When the friends left the nightclub in four cars at 1:45 a.m., Bius rode with Kelsey Kirkendall, 21, and Patrick Oliphant, 21, both of Huntsville. The group planned to drive to Hooper's Houston apartment.
But Kirkendall, who was driving, got separated from the other cars in the caravan. She stopped at a Texaco station at 7102 North Freeway near Little York. As she fueled up, Bius approached a group of strangers in the parking lot with a request, police said.
"He asked if we knew where he could buy some dust," Moore said from the county jail, using the slang term for powder cocaine. "I told him I have some, but not with me."
Moore said he got in the car with Bius, Kirkendall and Oliphant, then directed them to apartments at 7313 Northline.
Moore said the three scraped together about $35 or $36 and handed it over. Kirkendall and Oliphant said they never gave Moore any money.
Attempted cocaine buy
Kirkendall and Oliphant also said they were blindsided by Bius' attempt to buy cocaine.
"Will was telling us this guy is going to get him cocaine," she said Thursday. "We were like, 'Are you kidding us, Will? This is a random dude.' "
Oliphant said he doesn't do drugs and didn't know why the stranger was directing them to the apartments.
When they arrived at the apartments, Moore said he got out of the car and never went back. "They gave me the money before I even gave them the product," he said.
Kirkendall, however, said that Moore returned to her car, leaned inside and said one last thing.
"He said, 'There's a van parked behind you guys, and there's cops in it.' And when we turned and looked back, that's when he shot Will," she said.
Kirkendall and Oliphant then sped away, rushing Bius to a nearby gas station that was closed and called 911 from a cell phone. Kirkendall said she pressed a cloth to the wound in Bius' head as he gasped for breath until help arrived.
Both Kirkendall and Oliphant identified Moore as the gunman in a photo lineup, a criminal complaint shows.
Moore, however, denies shooting anyone and said someone he knows accidentally shot Bius when the gun discharged. He would not reveal that person's name.

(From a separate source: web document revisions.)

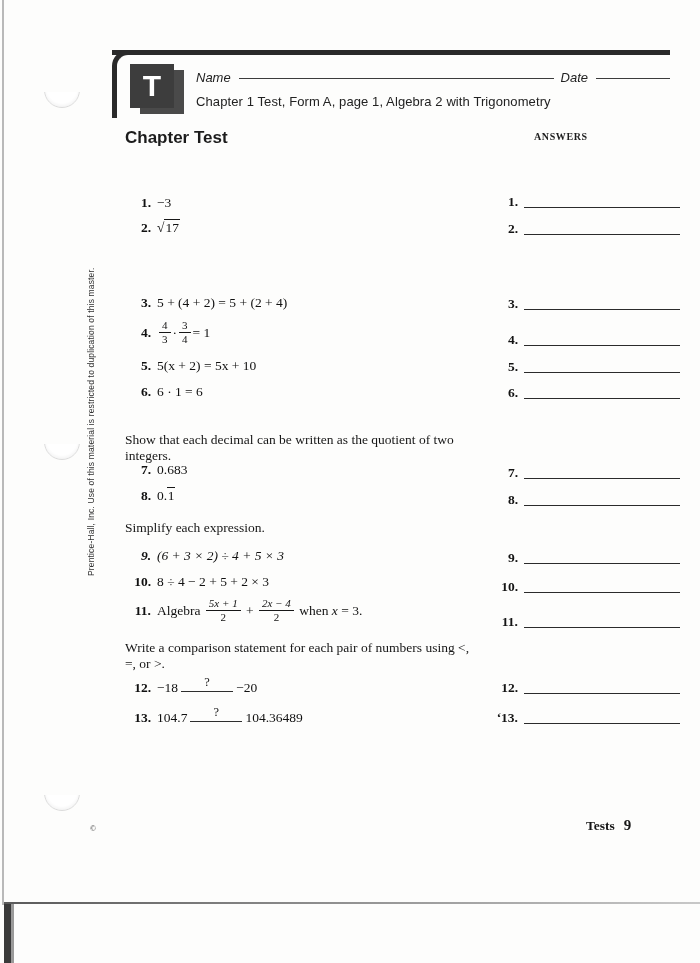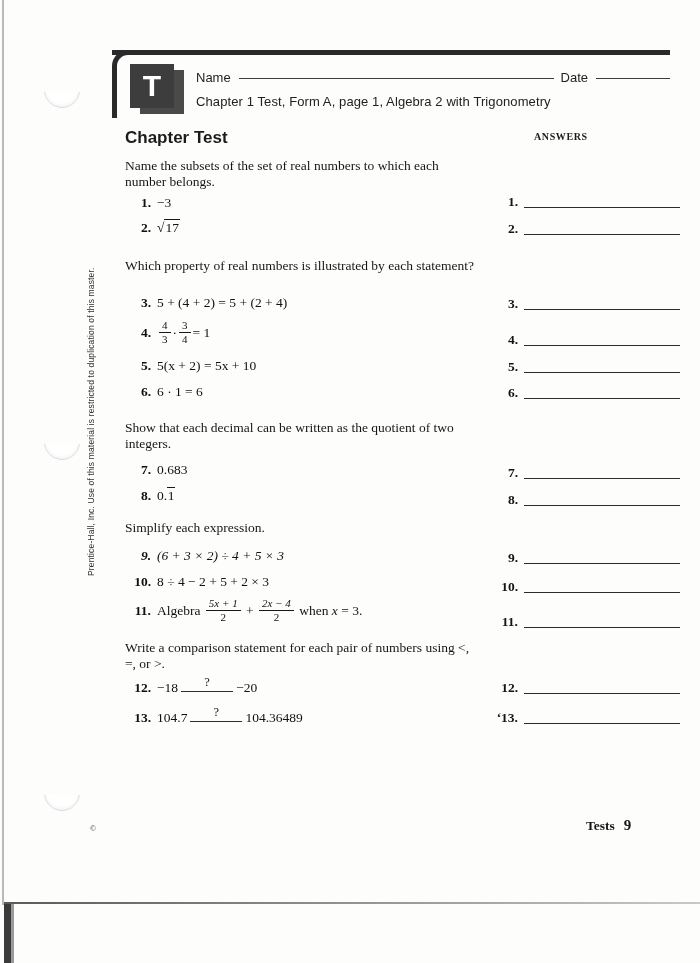"Name" .name-row .lbl { font-style: none -> italic }
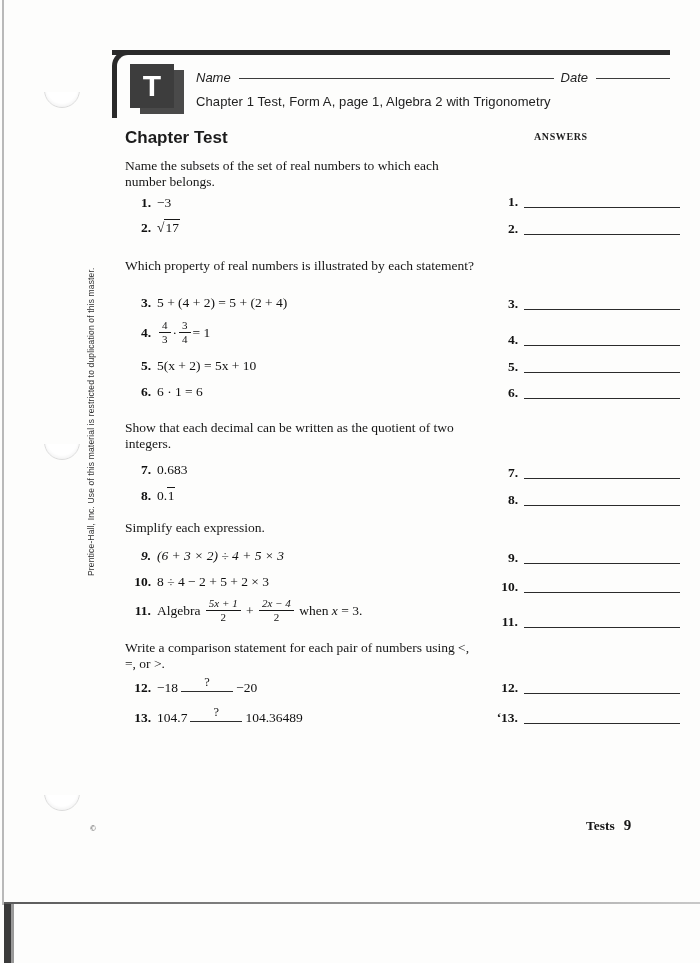"Name the subsets of the" div.directions { html: <div>Name the subsets of the set of real numbers to which each number belongs.</div> -> none }
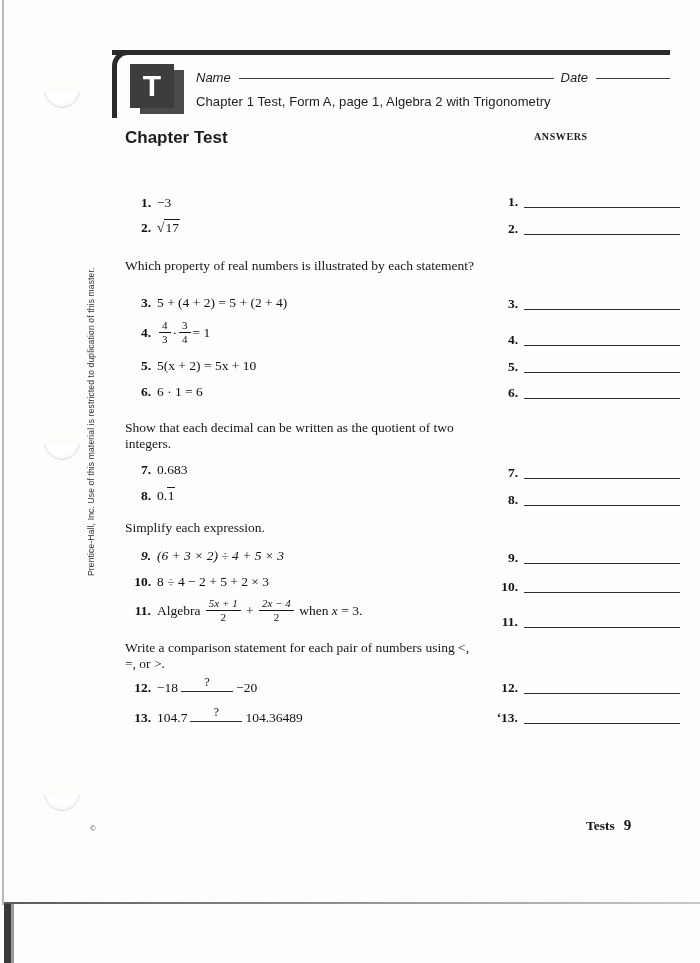"Which property of real numbers" div.directions { html: <div>Which property of real numbers is illustrated by each statement?</div> -> none }
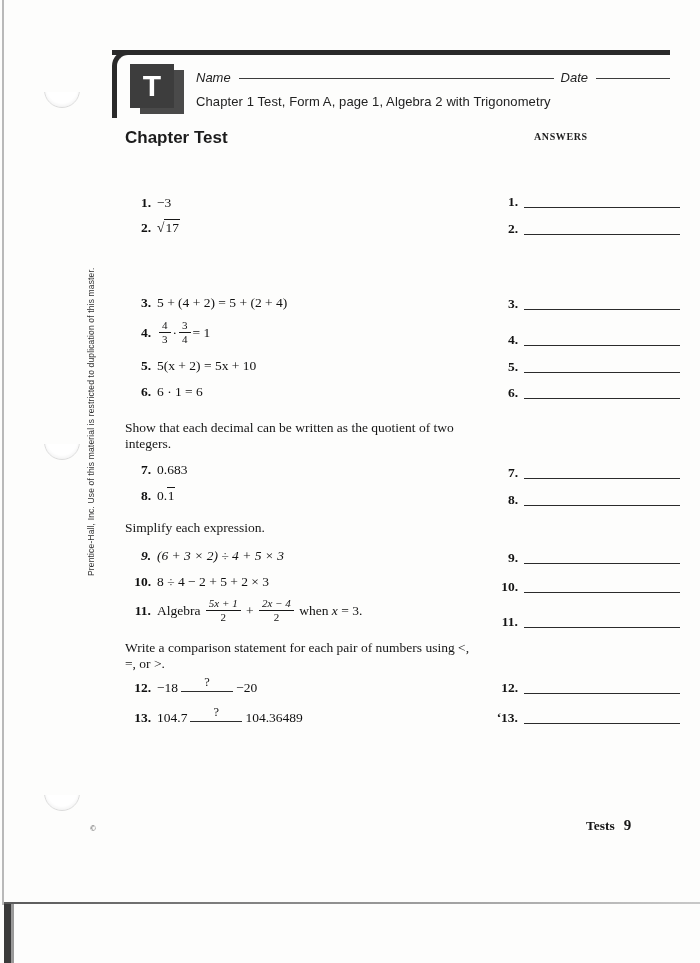"Show that each decimal can" div.directions { top: 420px -> 432px }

Bius was pronounced dead 18 hours later at Memorial Hermann-Texas Medical Center. The gun has not been found, said Houston Police Department Homicide Sgt. John Shirley.
Why Kirkendall and Oliphant weren't shot is unknown. "That's a good question — I really don't have a good answer," Shirley said.
Moore was arrested two days later. He was already wanted in the shooting and robbery of someone who had gone to the Haverstock Hills Apartments at 5619 Aldine Bender to have sex with a prostitute. Moore denied the shooting.
'Evil in the world'
Bius' father cannot believe his son would approach a stranger to buy cocaine.
"William greatly underestimated the amount of evil in the world that can be brought against you," Ben Bius said. "He was a country boy in the big city, and he ended up dead."
William Bius had landed in trouble before.
Around the time he graduated from Huntsville High School last year, he and a friend were arrested by Huntsville police on charges of possession of marijuana and alcohol. Bius pleaded guilty to possessing less than 2 ounces of marijuana and was placed on probation for a year, records show.
But in recent months, his father said, Bius had turned a corner, going out rarely, signing up for a 16-hour course load at the university this fall and making amends for his past troubles.